Und etwas von den Dolomiten ist zweifellos in den metaphysischen und lunaren Erzählungen von Buzzati, wie im Konzept der Festung Bastiani.

Sennereien
Das Val di Genova. Der Grund des Alpentals gibt die Atmosphäre einer biblischen Wüste wieder. Die Beklemmung, sich hier zu befinden, wird durch eine Art Rausch ausgeglichen, der eintritt, wenn der Klang der Kuhglocken die Stille noch tiefer werden lässt. Einsamkeit, Ärmlichkeit, Sonne: ein rares Gemengsel. Im Mittelalter mussten die Besitzer der wertvollen Sennen unbarmherzig zu einander sein, so wie die Hirten im Alten Testament, die immer den eigenen Stamm und die eigene Herde hinter sich hatten. Zweifelsohne sind diese Täler noch in unseren Tagen Heimat solch alter Hirten, die darin die Erinnerung weitertragen, und in ihrer relativen Einsamkeit als Propheten wirken.

Die Macht einer Postkarte
Eine Postkarte hat noch etwas Physisches, aber auch etwas Magisches.

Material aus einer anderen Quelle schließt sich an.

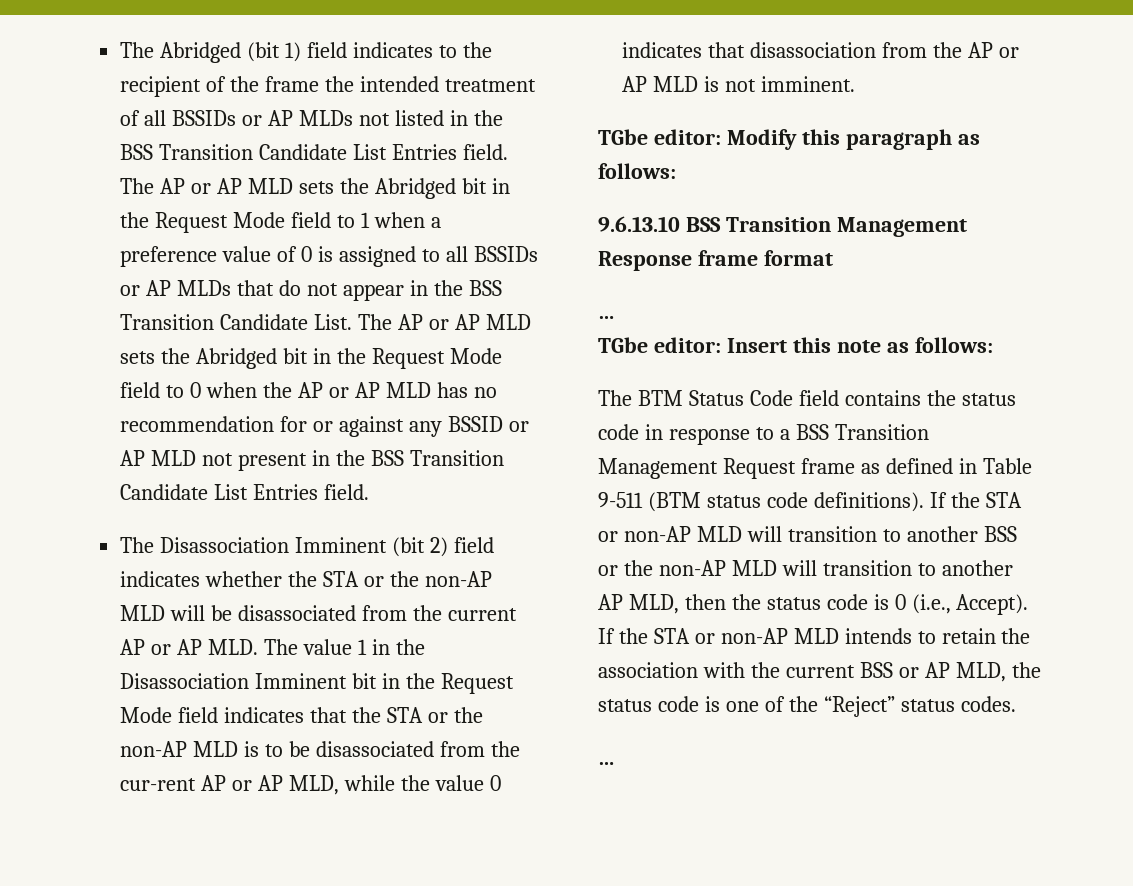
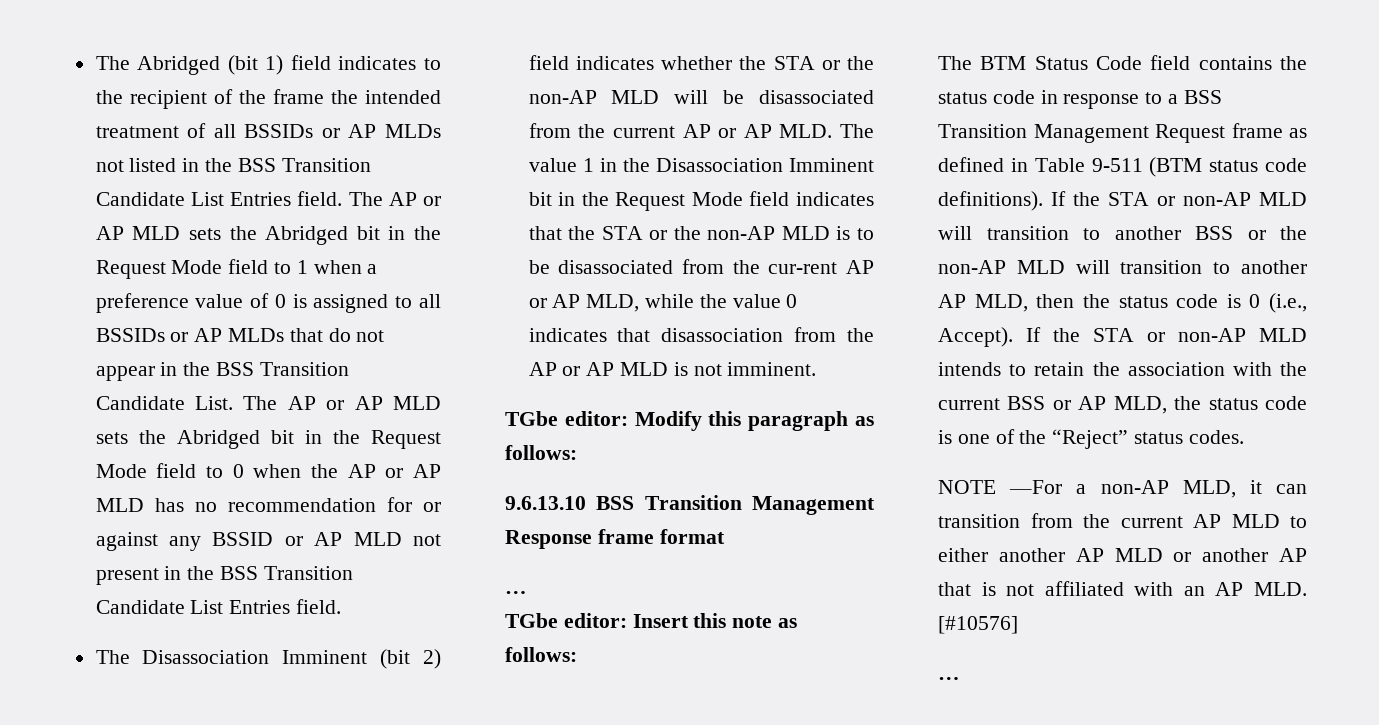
+ NOTE —For a non-AP MLD, it can transition from the current AP MLD to either another AP MLD or another AP that is not affiliated with an AP MLD. [#10576]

Ich habe einem Freund eine Ansicht der Dolomiten geschickt, und ihn dann aus reiner Neugier gebeten, mir zu sagen, was er gesehen hätte. Er antwortete, er hätte eine verschwundene Welt gesehen, die immer noch nicht wahrnehmbare Zeichen sendete, die er mit den Dolomiten und ihren Geheimnissen verbunden hätte, zumal die Karte von „dort unten“ abgeschickt worden wäre. Ganz so als ob die bleichen Berge etwas von ihrer Macht auf die Postkarte übertragen hätten und auch heute noch, aus dem Kästchen heraus, von einer Krage herab, vielleicht auch im Licht eines Hauses in Gard, weit entfernt von städtischen Szenerien, ihre Wirkung zeigten.